Heterogeneous Causal Metapath Graph Neural Network for Gene-Microbe-Disease Association Prediction
Kexin Zhang, Feng Huang, Luotao Liu, Zhankun Xiong, Hongyu Zhang, Yuan Quan, Wen Zhang
TL;DR
This work tackles the prediction of triple-wise gene–microbe–disease ($GMD$) associations by introducing Heterogeneous Causal Metapath Graph Neural Network (HCMGNN). HCMGNN builds a $GMD$ heterogeneous graph, derives six directed causal subgraphs via causal metapaths, and learns multi-view embeddings through intra-subgraph causal semantic sharing followed by inter-subgraph attention-based fusion. The model demonstrates superior predictive performance over a range of baselines, with ablations confirming the importance of causal metapaths, shared semantics, and feature information, and shows particular strength for sparse, low-degree triplets. This approach provides a principled framework to capture directional, high-order interactions among genes, microbes, and diseases, potentially guiding experimental validation and accelerating discovery of novel GMD associations.
Abstract
The recent focus on microbes in human medicine highlights their potential role in the genetic framework of diseases. To decode the complex interactions among genes, microbes, and diseases, computational predictions of gene-microbe-disease (GMD) associations are crucial.
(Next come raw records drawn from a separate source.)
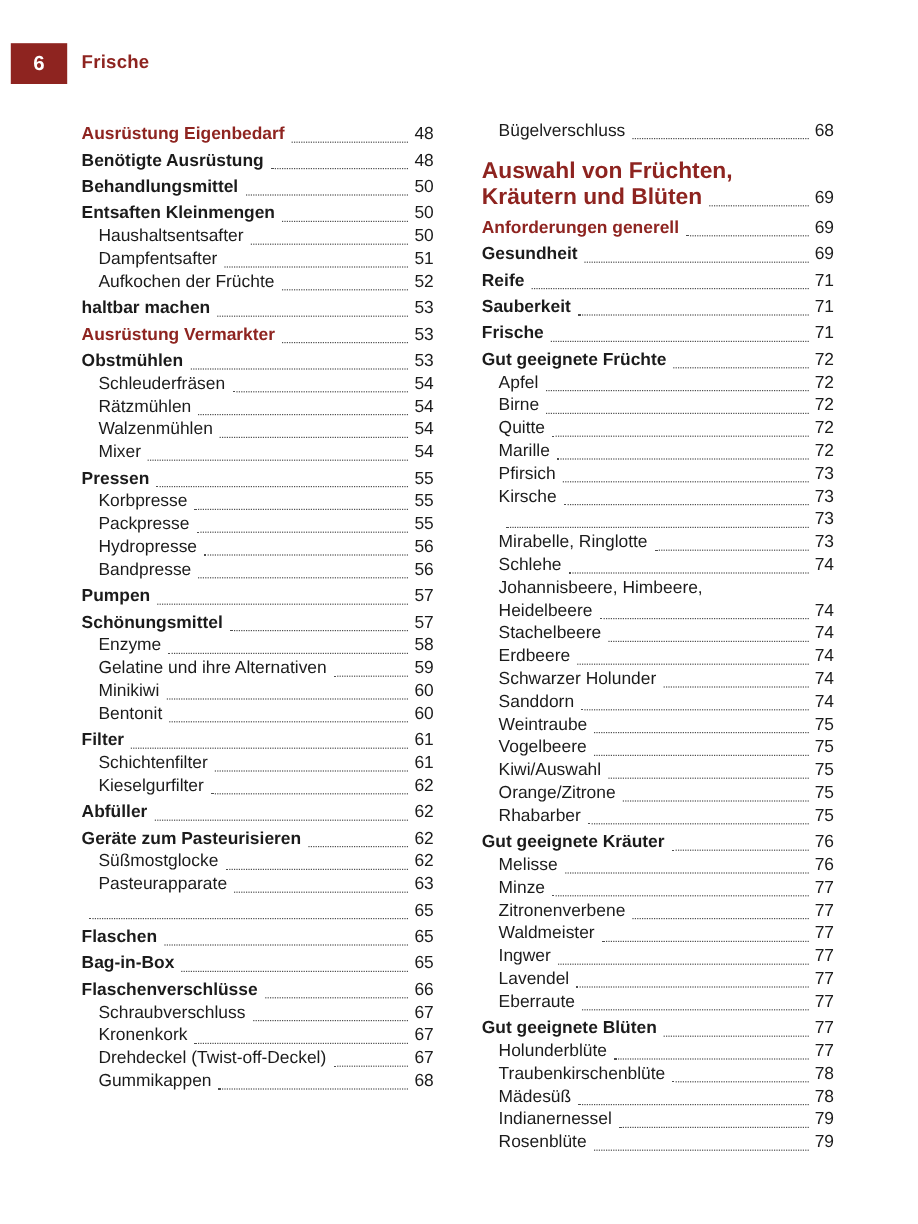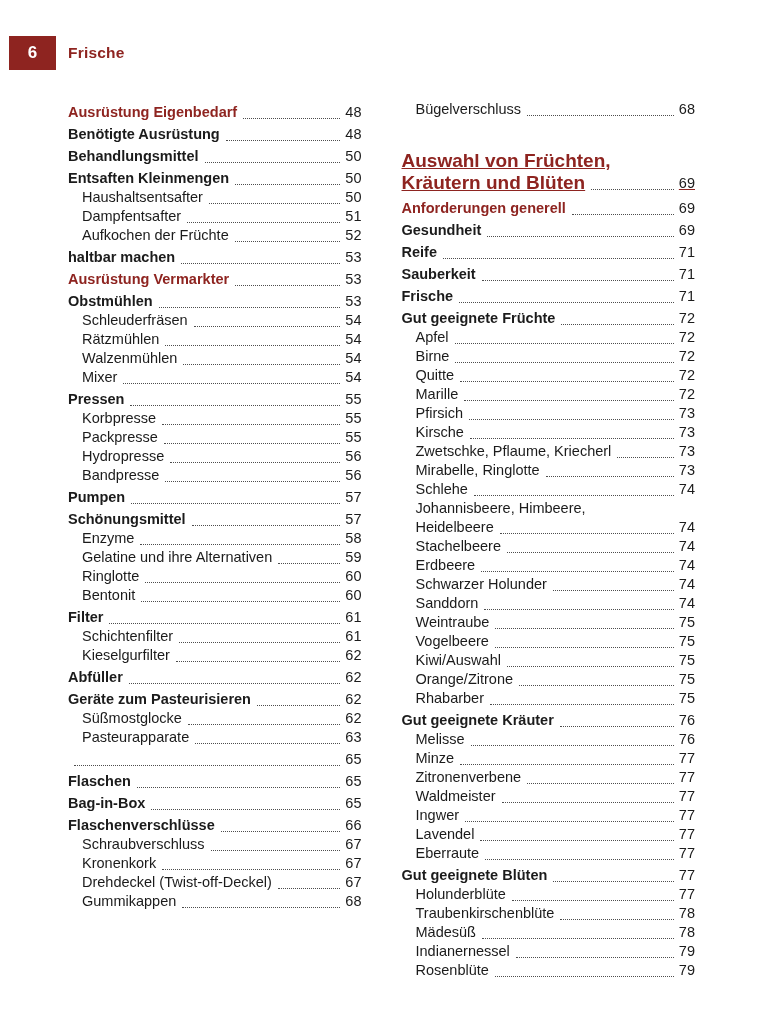--- a/index.html
+++ b/index.html
@@ -55,8 +55,7 @@
     font-weight: 700;
     font-size: 19px;
     line-height: 22px;
-    margin: 31px 0 5px;
-    text-decoration: underline;
+    margin: 13px 0 5px;
   }
   .toc-row { display: flex; align-items: flex-end; }
   .toc-label { white-space: nowrap; }

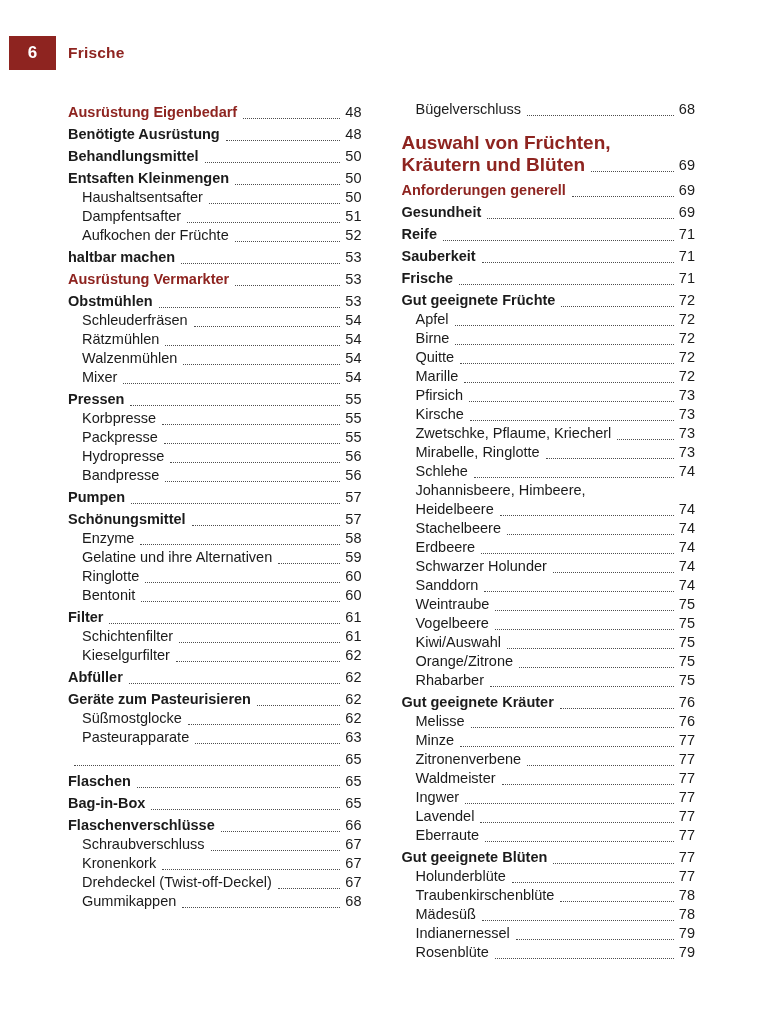--- a/index.html
+++ b/index.html
@@ -467,7 +467,6 @@
         </div>
         <div class="toc-entry item">
           <div class="toc-row">
-            <span class="toc-label">Zwetschke, Pflaume, Kriecherl</span>
             <span class="leader"></span>
             <span class="pagenum">73</span>
           </div>

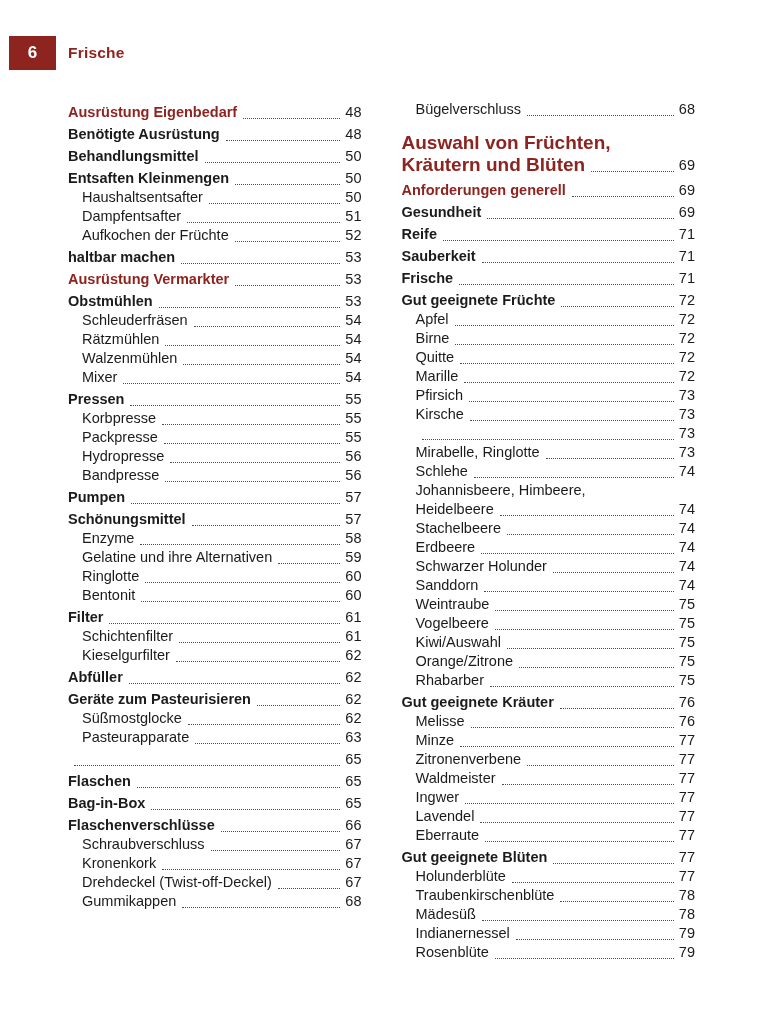--- a/index.html
+++ b/index.html
@@ -248,7 +248,7 @@
         </div>
         <div class="toc-entry item">
           <div class="toc-row">
-            <span class="toc-label">Ringlotte</span>
+            <span class="toc-label">Minikiwi</span>
             <span class="leader"></span>
             <span class="pagenum">60</span>
           </div>

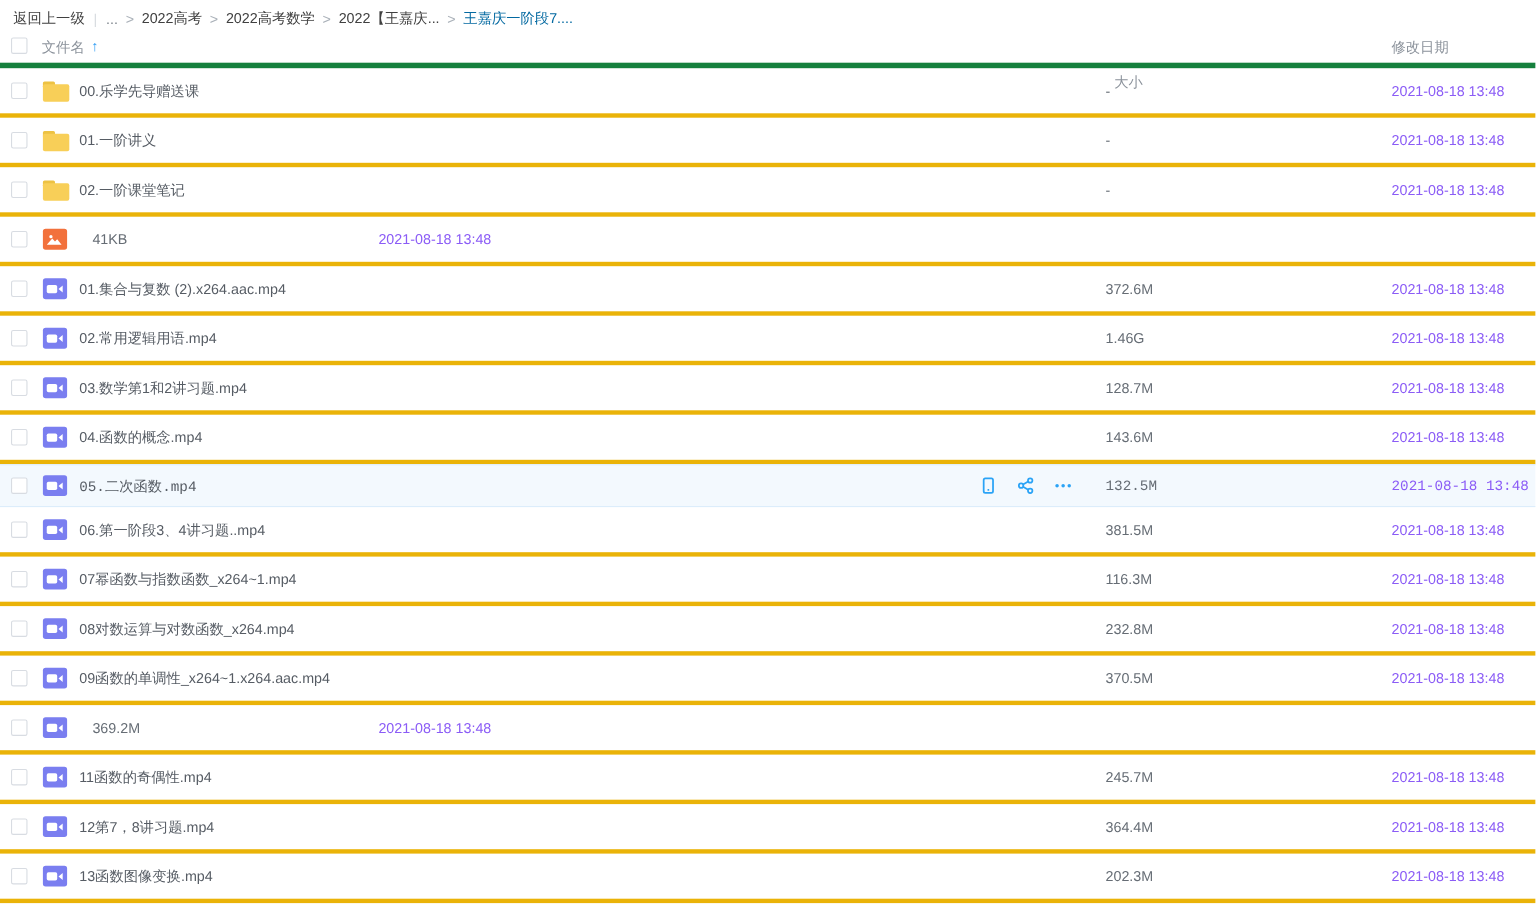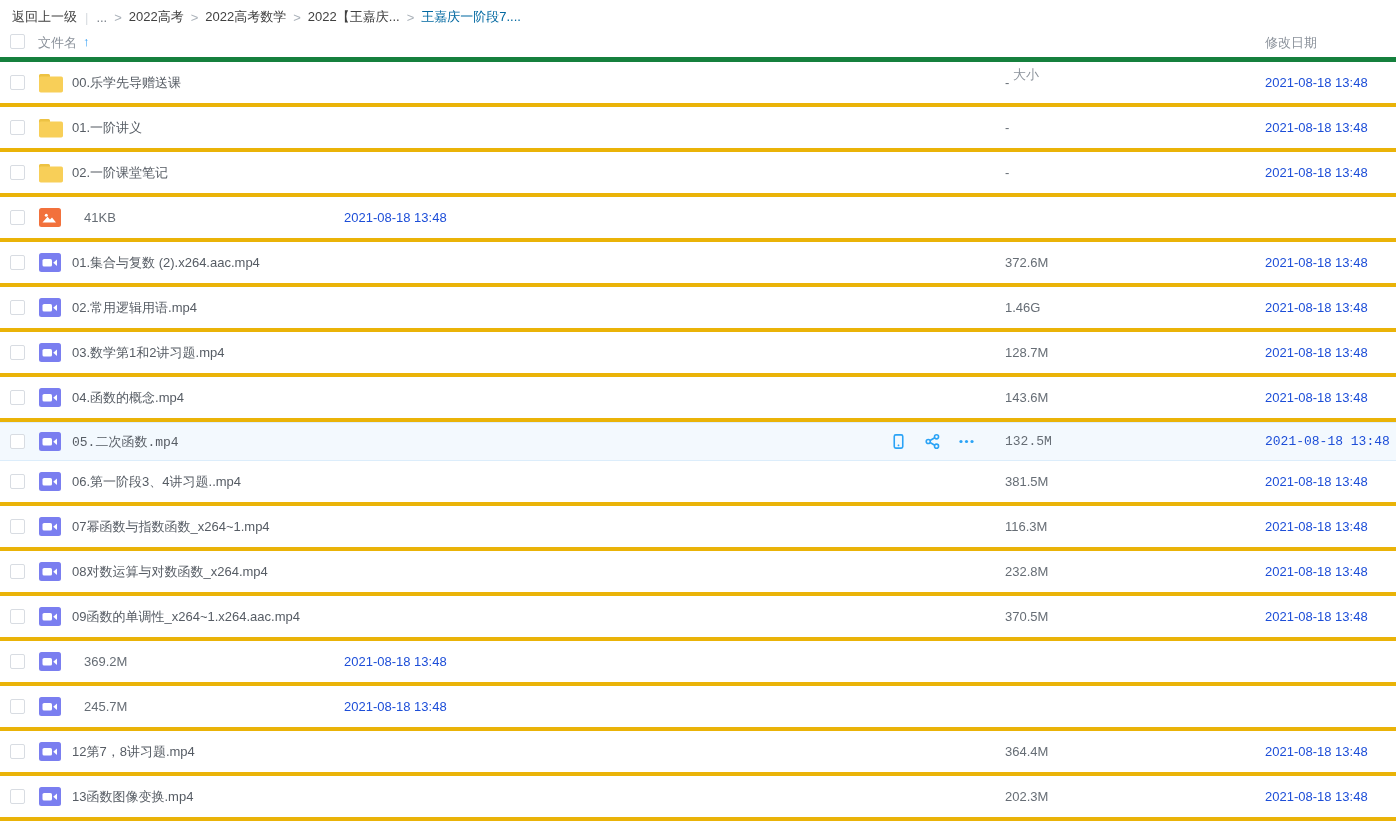--- a/index.html
+++ b/index.html
@@ -39,7 +39,7 @@
     justify-content:flex-end; padding-right:18px; }
   .row.hovered .cell-actions { display:flex; }
   .cell-size { flex:0 0 272px; padding-left:12px; color:#666d75; }
-  .cell-date { flex:0 0 131px; color:#1d4ed8; }
+  .cell-date { flex:0 0 131px; color:#8b5cf6; }
 
   
   .file-icon { display:none; line-height:0; }

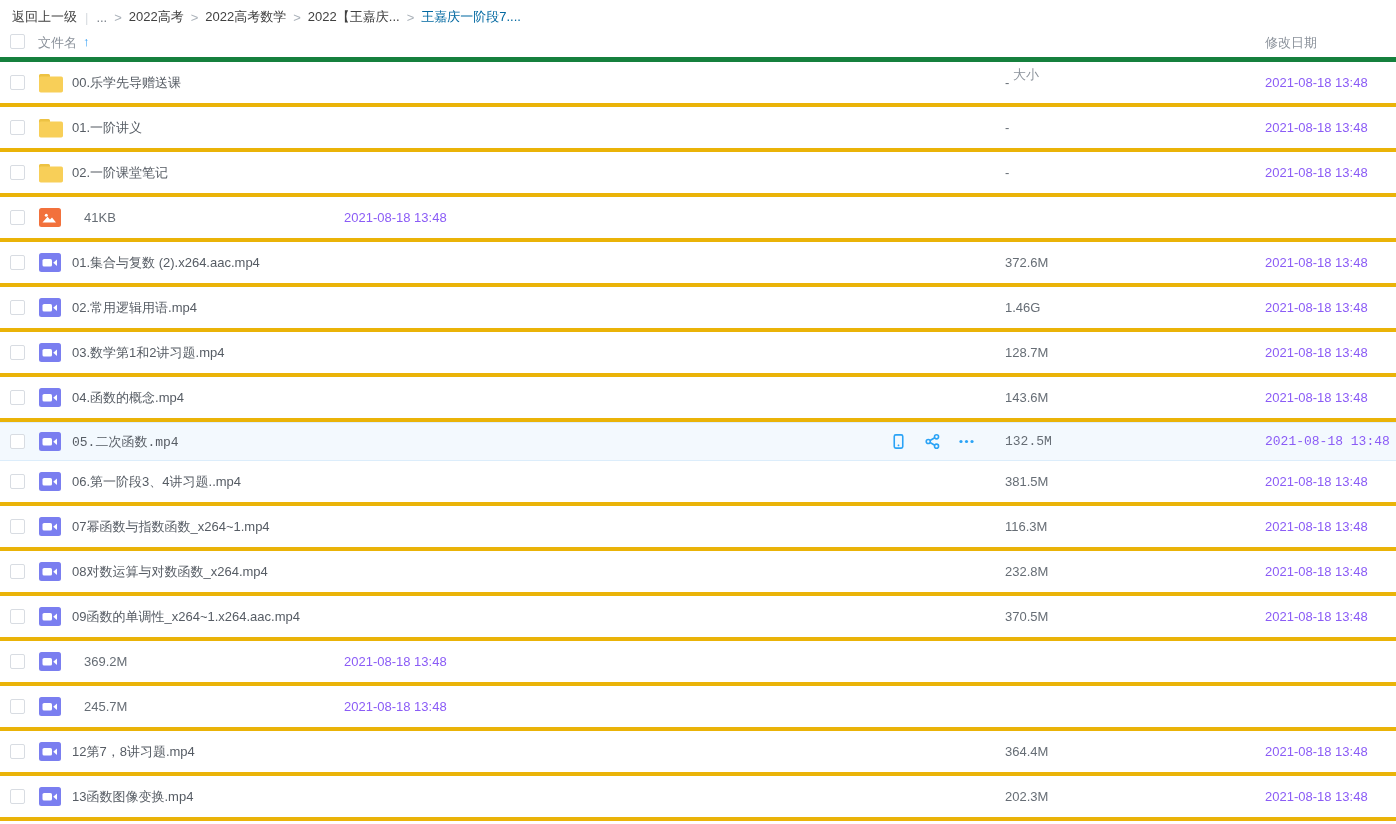--- a/index.html
+++ b/index.html
@@ -377,6 +377,7 @@
         </svg>
       </span>
     </div>
+    <span class="cell-name">11函数的奇偶性.mp4</span>
 
     <span class="cell-size">245.7M</span>
     <span class="cell-date">2021-08-18 13:48</span>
Existing methods primarily address gene-disease and microbe-disease associations, but the more intricate triple-wise GMD associations remain less explored. In this paper, we propose a Heterogeneous Causal Metapath Graph Neural Network (HCMGNN) to predict GMD associations. HCMGNN constructs a heterogeneous graph linking genes, microbes, and diseases through their pairwise associations, and utilizes six predefined causal metapaths to extract directed causal subgraphs, which facilitate the multi-view analysis of causal relations among three entity types. Within each subgraph, we employ a causal semantic sharing message passing network for node representation learning, coupled with an attentive fusion method to integrate these representations for predicting GMD associations. Our extensive experiments show that HCMGNN effectively predicts GMD associations and addresses association sparsity issue by enhancing the graph's semantics and structure.